The program began in 1957 when Israel was itself labouring under severe financial conditions, struggling to provide housing for the hundreds of thousands of immigrants who had found their way to the nascent state and trying to build a sound fiscal, commercial, industrial and agricultural infrastructure for its still uncertain economy.

The essence, brilliance and deep humanity of the program is in the nature of the aid dispatched by the young country: Israel has sent hundreds of experts to advise, build and otherwise assist as and where needed, in the developing world. In addition, it has invited and continues to invite many hundreds more of overseas students from those same developing countries to study and train in Israel in the various disciplines of science, medicine and agriculture that are so vital for the building of a society.

As reported in The CJN, since its inception Mashav has sent thousands of experts, from agronomists to physicians to African, Asian and Latin American nations and invited more than 200,000 individuals from the same countries to study in Israel.

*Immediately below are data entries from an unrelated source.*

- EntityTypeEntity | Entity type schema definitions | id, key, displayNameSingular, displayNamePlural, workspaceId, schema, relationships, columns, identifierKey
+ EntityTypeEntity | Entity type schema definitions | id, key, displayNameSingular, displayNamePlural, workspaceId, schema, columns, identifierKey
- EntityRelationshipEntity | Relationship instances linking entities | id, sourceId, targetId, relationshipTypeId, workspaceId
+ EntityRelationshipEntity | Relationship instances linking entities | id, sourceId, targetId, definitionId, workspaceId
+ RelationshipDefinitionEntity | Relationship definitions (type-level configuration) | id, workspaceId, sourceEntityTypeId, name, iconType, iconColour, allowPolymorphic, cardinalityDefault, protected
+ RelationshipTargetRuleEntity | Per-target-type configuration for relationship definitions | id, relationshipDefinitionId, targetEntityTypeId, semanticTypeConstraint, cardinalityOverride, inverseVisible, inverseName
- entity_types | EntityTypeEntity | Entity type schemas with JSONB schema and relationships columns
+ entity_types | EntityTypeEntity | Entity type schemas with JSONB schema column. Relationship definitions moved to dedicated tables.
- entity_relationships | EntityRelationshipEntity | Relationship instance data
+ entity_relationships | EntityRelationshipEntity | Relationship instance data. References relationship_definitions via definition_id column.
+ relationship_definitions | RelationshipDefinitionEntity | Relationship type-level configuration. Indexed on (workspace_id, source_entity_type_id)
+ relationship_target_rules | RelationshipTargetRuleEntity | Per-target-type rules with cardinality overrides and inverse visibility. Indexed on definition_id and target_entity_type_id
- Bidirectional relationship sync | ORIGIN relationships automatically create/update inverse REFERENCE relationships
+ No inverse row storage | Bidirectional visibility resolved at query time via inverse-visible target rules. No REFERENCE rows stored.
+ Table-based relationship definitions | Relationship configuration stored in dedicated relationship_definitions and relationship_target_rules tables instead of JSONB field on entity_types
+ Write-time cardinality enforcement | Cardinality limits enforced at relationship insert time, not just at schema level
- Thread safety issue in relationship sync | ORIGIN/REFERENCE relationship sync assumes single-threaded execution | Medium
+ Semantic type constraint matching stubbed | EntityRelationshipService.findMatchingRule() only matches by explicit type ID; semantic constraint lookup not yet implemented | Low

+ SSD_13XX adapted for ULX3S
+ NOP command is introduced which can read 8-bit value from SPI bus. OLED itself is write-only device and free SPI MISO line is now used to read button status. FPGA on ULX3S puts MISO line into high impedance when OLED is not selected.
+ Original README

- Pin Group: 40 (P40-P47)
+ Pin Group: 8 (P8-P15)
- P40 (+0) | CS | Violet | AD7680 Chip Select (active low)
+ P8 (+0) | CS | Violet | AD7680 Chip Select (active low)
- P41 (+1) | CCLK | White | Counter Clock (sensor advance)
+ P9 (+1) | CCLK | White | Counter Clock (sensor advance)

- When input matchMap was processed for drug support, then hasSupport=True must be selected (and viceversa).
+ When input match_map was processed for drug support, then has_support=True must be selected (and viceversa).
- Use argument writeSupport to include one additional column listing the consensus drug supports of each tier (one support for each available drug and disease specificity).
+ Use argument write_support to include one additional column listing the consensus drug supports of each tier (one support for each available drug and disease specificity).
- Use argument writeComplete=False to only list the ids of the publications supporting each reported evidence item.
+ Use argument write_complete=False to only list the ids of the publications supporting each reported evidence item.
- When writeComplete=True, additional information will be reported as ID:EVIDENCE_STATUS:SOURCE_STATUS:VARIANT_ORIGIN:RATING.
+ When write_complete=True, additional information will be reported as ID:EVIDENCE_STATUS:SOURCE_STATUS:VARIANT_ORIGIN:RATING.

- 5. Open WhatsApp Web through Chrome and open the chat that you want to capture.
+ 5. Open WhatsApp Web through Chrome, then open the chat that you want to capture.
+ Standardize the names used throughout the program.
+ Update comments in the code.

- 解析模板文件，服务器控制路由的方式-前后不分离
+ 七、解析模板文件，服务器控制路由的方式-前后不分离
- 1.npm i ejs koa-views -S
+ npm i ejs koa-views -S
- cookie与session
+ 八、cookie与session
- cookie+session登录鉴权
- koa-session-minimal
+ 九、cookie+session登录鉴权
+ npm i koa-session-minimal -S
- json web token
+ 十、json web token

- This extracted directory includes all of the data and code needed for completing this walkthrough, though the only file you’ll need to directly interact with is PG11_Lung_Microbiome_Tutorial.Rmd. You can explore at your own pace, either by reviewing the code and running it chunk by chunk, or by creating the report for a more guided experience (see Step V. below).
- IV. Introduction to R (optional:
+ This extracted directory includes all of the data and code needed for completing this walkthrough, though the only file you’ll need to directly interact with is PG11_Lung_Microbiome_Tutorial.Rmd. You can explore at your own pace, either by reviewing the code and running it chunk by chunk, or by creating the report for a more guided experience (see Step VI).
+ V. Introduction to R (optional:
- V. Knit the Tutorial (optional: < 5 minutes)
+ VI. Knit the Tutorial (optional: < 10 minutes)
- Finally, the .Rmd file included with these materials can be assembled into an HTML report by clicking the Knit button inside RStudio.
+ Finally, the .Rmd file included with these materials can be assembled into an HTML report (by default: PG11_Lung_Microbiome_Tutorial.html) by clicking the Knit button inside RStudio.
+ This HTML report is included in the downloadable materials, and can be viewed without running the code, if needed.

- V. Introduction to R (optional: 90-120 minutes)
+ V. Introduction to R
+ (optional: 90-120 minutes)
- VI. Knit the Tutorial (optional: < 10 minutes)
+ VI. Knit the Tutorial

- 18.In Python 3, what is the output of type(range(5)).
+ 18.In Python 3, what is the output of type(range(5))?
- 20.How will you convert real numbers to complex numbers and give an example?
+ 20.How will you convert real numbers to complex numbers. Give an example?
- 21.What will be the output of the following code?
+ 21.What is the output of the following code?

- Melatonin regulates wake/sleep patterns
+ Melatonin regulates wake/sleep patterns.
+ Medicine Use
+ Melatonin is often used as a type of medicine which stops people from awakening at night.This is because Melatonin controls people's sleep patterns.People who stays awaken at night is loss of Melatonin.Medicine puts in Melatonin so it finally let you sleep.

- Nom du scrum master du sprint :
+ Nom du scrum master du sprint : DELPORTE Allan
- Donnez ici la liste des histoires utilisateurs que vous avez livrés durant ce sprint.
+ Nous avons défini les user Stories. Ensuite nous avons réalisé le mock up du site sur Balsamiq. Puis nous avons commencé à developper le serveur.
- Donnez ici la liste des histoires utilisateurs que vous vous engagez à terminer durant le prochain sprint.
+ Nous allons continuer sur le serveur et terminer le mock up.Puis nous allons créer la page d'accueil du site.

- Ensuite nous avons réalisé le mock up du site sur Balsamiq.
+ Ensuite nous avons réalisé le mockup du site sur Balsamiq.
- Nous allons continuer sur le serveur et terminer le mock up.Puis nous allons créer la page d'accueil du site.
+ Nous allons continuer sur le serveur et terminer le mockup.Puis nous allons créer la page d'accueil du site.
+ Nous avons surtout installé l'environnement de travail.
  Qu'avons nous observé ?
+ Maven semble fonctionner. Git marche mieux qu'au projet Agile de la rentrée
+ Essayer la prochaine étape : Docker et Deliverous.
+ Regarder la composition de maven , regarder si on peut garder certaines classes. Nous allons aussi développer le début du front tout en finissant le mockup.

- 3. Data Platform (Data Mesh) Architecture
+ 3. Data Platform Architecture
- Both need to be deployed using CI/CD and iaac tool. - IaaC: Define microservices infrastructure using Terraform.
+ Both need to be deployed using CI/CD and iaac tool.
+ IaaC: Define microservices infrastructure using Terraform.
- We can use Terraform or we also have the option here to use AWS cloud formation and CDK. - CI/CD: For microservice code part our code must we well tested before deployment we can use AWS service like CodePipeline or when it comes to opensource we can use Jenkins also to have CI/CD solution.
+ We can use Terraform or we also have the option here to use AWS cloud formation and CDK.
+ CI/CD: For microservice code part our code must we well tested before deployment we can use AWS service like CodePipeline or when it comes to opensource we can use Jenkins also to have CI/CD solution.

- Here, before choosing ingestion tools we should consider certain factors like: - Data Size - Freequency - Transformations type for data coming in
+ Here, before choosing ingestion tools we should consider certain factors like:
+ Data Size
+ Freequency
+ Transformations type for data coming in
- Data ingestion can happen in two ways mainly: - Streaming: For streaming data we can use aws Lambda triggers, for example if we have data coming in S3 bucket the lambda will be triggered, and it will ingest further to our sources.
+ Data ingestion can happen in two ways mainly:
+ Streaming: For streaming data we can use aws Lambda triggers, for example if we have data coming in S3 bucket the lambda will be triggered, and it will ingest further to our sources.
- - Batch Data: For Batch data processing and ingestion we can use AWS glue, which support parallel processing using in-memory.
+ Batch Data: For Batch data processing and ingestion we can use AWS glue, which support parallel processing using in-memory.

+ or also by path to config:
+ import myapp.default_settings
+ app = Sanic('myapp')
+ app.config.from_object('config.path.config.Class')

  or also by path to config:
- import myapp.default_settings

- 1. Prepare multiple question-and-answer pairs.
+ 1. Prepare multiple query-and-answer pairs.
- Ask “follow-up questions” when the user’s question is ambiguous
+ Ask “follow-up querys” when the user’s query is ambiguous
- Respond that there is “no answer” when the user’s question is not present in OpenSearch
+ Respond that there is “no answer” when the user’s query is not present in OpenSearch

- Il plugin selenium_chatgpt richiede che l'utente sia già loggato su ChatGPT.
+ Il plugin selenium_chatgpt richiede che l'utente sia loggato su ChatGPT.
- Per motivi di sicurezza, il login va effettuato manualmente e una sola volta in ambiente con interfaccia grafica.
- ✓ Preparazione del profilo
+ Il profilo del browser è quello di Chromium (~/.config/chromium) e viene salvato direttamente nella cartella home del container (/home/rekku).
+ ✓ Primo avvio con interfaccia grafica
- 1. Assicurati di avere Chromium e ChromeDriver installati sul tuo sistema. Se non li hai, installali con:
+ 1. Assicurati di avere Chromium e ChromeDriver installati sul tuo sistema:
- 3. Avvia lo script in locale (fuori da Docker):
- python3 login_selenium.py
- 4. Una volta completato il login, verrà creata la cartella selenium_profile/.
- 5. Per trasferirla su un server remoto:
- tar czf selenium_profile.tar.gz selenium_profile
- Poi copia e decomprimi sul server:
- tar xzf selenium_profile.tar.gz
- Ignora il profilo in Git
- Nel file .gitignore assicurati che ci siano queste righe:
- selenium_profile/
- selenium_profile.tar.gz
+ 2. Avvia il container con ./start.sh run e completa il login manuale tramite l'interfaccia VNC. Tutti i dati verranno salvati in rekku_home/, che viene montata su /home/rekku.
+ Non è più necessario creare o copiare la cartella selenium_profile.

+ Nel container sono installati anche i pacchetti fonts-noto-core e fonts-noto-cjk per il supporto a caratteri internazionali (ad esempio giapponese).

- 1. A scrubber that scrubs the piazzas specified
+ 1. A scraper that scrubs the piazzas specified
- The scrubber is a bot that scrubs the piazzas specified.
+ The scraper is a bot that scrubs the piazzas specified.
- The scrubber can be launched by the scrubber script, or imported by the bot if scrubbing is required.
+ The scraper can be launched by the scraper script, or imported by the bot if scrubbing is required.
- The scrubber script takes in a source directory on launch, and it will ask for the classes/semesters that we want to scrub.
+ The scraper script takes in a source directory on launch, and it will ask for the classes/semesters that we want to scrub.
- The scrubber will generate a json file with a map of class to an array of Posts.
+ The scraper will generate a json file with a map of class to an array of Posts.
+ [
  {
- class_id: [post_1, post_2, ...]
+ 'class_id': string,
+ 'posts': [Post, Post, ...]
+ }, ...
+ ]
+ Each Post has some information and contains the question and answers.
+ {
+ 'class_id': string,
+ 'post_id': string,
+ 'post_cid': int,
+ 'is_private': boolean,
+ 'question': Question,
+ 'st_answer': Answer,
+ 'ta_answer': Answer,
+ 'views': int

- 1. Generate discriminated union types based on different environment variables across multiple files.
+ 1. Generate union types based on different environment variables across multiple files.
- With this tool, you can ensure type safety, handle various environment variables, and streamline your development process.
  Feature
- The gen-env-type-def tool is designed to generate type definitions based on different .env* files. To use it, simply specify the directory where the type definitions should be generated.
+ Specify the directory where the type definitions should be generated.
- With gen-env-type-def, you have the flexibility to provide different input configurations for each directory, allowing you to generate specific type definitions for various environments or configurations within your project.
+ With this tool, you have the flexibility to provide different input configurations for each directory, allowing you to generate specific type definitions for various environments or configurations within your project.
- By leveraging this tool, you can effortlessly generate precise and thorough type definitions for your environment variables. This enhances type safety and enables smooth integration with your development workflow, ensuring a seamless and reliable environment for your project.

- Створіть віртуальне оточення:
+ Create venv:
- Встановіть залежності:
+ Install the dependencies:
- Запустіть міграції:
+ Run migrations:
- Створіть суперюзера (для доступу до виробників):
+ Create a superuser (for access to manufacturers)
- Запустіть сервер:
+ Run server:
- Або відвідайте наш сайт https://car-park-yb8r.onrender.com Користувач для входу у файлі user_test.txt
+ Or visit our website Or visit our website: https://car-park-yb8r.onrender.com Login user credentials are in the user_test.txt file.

“We were sharing with others. We worked with agents of change to improve societies. It was a basic Zionist notion,” Divon told The CJN. According to Guy Sleemann, director for Israel’s development mission to Haiti, Israel today has humanitarian development teams, such as the one still providing medical and agricultural aid in Haiti, in some 110 countries around the world. 

It is this starkly irrefutable background of innovative, vibrant, caring Israeli humanitarianism that exposes the disgustingly false notions about the Jewish state spread, for example, by members of the Free Gaza Movement, whose rabid rantings and risible ravings about Israel consist of boycott, divestment and sanctions.  

One of the movement’s co-founders, Greta Berlin, is currently on a speaking tour in Canada. That she recently inadvertently shone a light on her own vile belief that “Zionists ran the Holocaust and the concentration camps” we hope will be inconvenient for the success of her tour. 

If the leaders of Gaza would finally adopt the Zionist notion that it is more important to build (Gaza) rather than to destroy (Israel), the Jewish state would help them improve Gazan society too. What a great notion for the Free Gaza Movement to embrace. That would bring true freedom to Gaza and its people.